# Your task
After finding the line with "[124,302,559,320] // HyperLogLog返回的基数不精确,近似于0.81%的标准误差" in the entries below, retype exactly each line from there through the line with "[763,639,795,650] zset ->", including that final line.

(Source information begins)

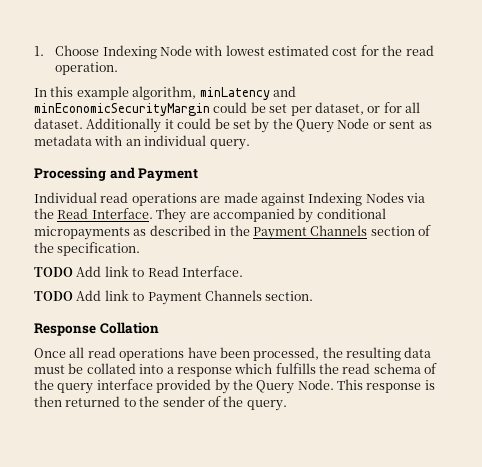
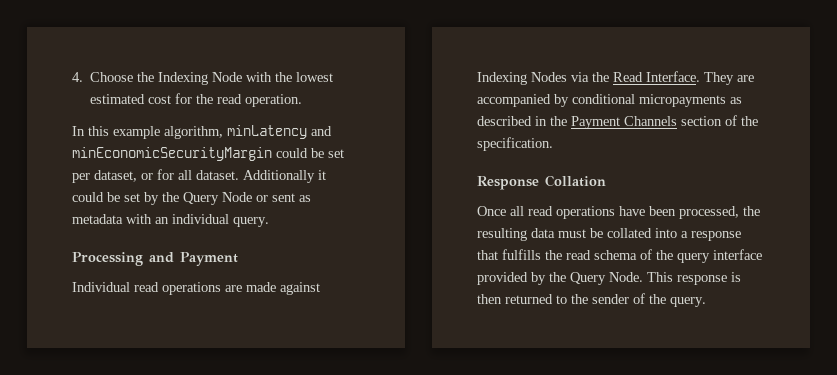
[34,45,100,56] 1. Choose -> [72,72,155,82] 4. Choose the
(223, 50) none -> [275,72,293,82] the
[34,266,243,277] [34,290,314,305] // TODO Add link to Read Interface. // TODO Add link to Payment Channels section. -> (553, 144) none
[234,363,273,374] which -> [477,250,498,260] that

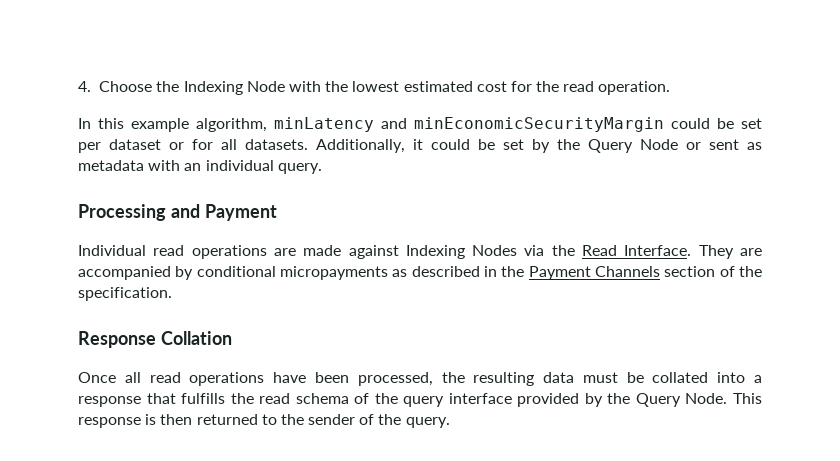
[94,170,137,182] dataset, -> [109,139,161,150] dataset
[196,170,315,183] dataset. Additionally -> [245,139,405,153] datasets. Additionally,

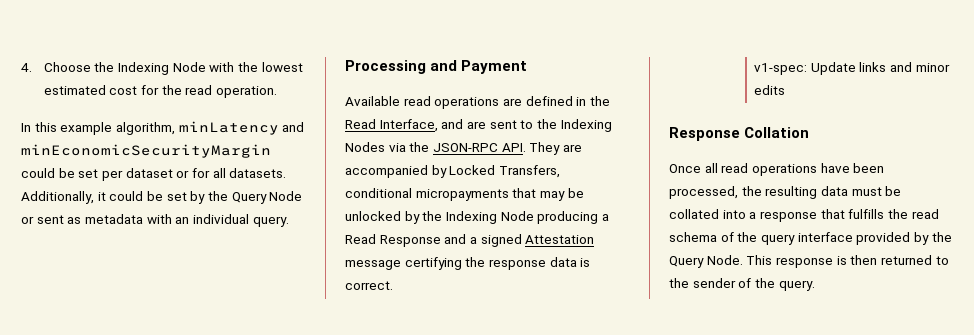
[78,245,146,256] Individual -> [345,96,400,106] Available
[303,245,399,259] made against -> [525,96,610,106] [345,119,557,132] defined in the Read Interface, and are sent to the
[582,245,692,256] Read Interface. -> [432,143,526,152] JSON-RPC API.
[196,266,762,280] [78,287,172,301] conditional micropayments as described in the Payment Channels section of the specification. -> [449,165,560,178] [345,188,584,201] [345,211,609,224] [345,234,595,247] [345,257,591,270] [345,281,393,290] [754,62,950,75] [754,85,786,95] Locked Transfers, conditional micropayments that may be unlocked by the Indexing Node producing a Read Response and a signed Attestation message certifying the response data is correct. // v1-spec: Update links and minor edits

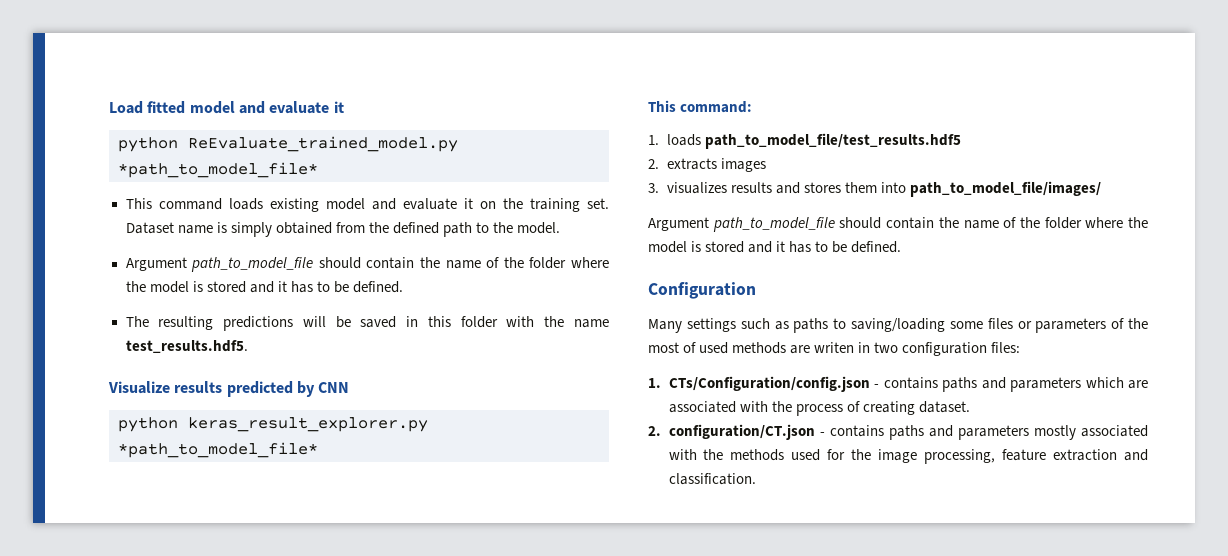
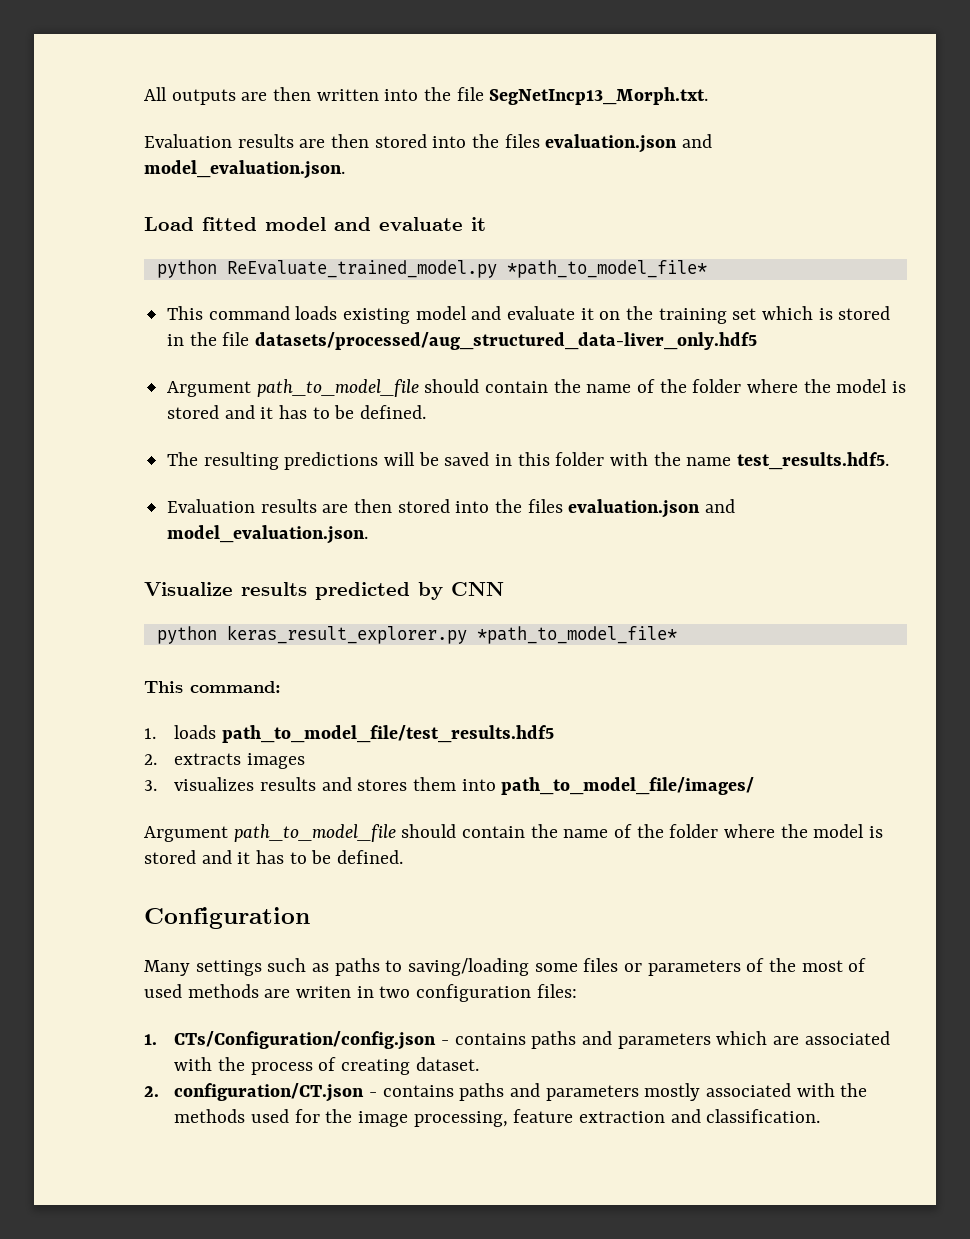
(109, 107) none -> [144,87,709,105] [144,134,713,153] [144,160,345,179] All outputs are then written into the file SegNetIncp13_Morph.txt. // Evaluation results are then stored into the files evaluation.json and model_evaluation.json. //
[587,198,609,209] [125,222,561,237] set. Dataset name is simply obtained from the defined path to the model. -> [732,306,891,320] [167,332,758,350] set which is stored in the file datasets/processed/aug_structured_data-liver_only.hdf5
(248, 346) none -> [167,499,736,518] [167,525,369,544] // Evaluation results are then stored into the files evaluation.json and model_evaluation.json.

(Source information ends)
(Source information begins)

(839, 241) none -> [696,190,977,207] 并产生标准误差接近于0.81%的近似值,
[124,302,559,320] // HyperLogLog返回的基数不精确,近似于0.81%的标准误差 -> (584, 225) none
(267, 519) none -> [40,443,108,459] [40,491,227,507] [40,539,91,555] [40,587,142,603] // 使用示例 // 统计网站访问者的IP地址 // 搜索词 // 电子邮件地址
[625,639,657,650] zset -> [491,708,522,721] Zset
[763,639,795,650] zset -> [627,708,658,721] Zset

(Source information ends)

# Exercise output
[124,302,559,320] // HyperLogLog返回的基数不精确,近似于0.81%的标准误差 -> (584, 225) none
(267, 519) none -> [40,443,108,459] [40,491,227,507] [40,539,91,555] [40,587,142,603] // 使用示例 // 统计网站访问者的IP地址 // 搜索词 // 电子邮件地址
[625,639,657,650] zset -> [491,708,522,721] Zset
[763,639,795,650] zset -> [627,708,658,721] Zset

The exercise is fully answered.